Holiday gatherings present several challenges for those who are caring for a loved one. From the physical logistics and potential for behavioral challenges, to the practical dilemmas of meaningful gifts and menu ideas, the list of things to coordinate and execute are complicated by the need to plan for a successful way to incorporate your loved one into the celebration. As you begin to think about the Holidays, consider these questions as you plan:

  • What has my loved one’s level of participation in the holiday been in the distant past? What about in the more recent years prior to the changes in their physical and cognitive abilities?
  • How have the changes impacted their ability to participate?
  • What parts of their involvement are they still able to participate in? For example, the mother/grandmother who has been the “Hostess with the Mostest” at every Holiday in the past may not be able to continue as host, but how can she be included in the planning of this year’s event?
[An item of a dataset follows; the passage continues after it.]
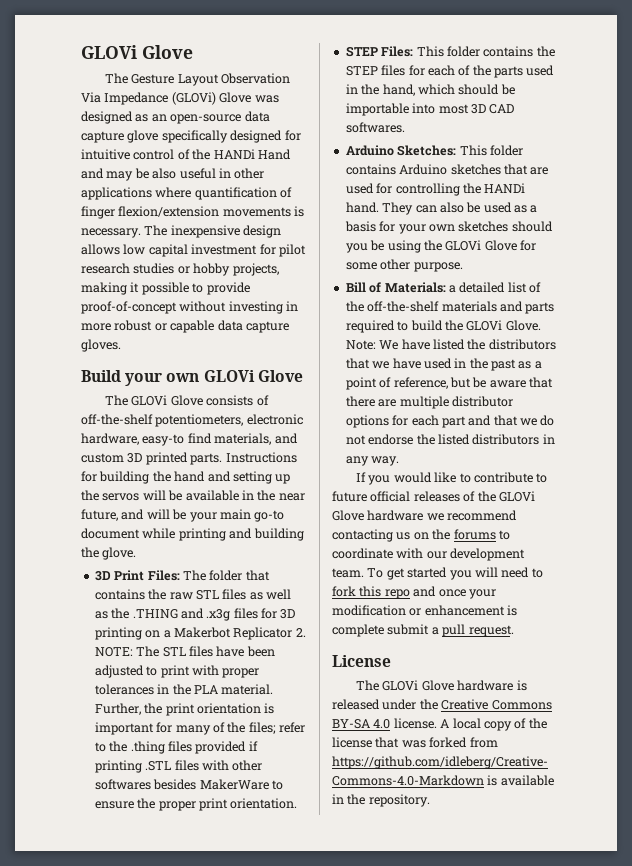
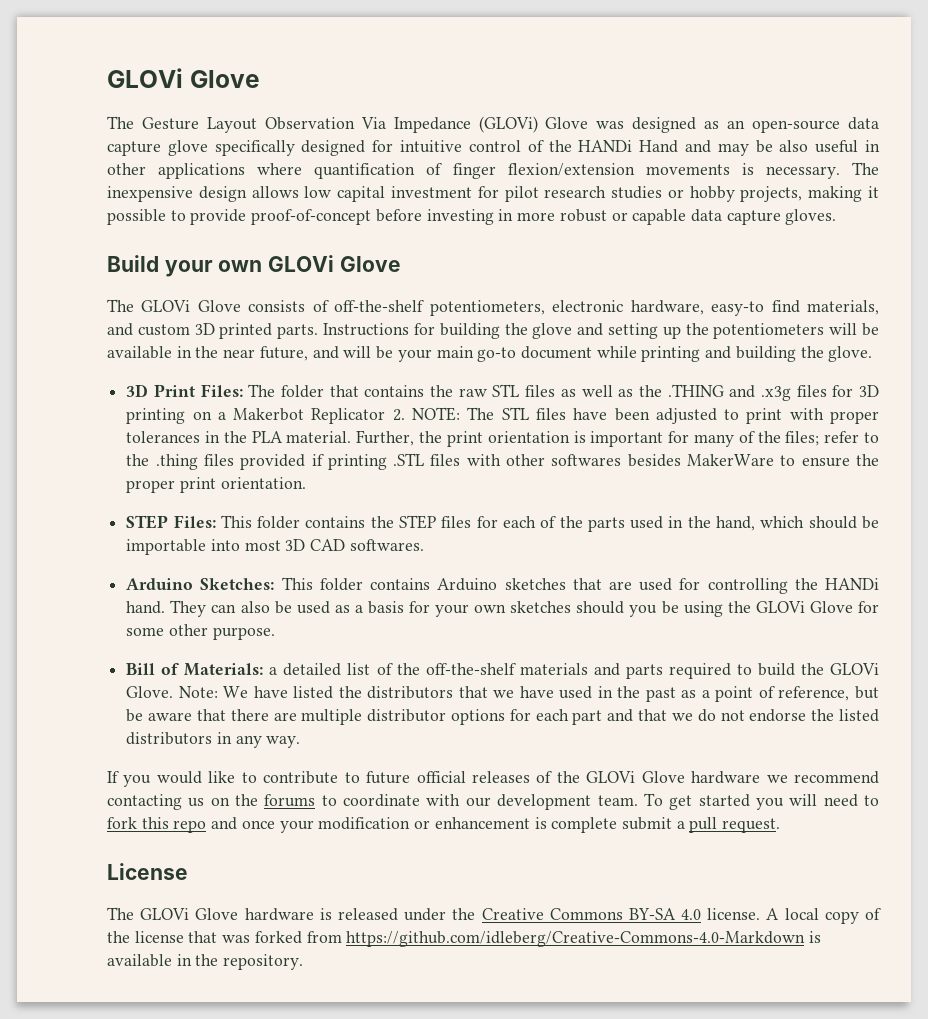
[179,301,227,312] without -> [375,209,422,222] before
[174,471,206,482] hand -> [532,323,573,339] glove
[102,493,140,501] servos -> [713,323,825,339] potentiometers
Even if her ailities have become greatly impaired, she may benefit from conversation and looking through some magazines with Holiday ideas with you. Even if she forgets the conversation later, the conversation will likely be meaningful to her. AND, you might get a really great idea from her wisdom; you just need to draw it out.
  • If your loved one has progressed to the mid or late stages of Dementia, try to discern whether his or her participation in the gathering creates a positive experience for them or if it creates stress. Ask yourself hard questions such as “Who am I doing this for?”. Sometimes we really want yourger generations to benefit from interaction and the presence of their grandparents. That is a viable reason to say “Yes. I want my loved one at the event for a short period of time, or bring the gathering to them at their home at some point in the day. Be flexile. If you decide to include them in the larger event, pay close attention to their cues and make a new plan if you see that they are not coping well with the activity.
  • For gift ideas, think comfort, fond memories, and practical needs. There are numerous products available today to ease aches and pains, produce lovely fragrance and enhance our comfort. Likewise a gift that sparks a memory from days gone by through music, photos, or other novelty items can be great day brighteners well beyond the occasion on which the gift is given. And who doesn’t need a pair of new cozy socks or some lotion for dry itchy skin?

There are lots of great resources available for planning for the Holidays for caregivers. Check out these ideas from the following resources:

Most of all, remember that the holidays should be a time to celebrate family. Rethink your traditions to find ways to include your loved one in a way that creates new memories and moments of joy for everyone. There often comes a time when their level of participation is a visit from you before or after the event with a one to one conversation about the holiday, fond memories of years gone by or just a time of quiet reflection together.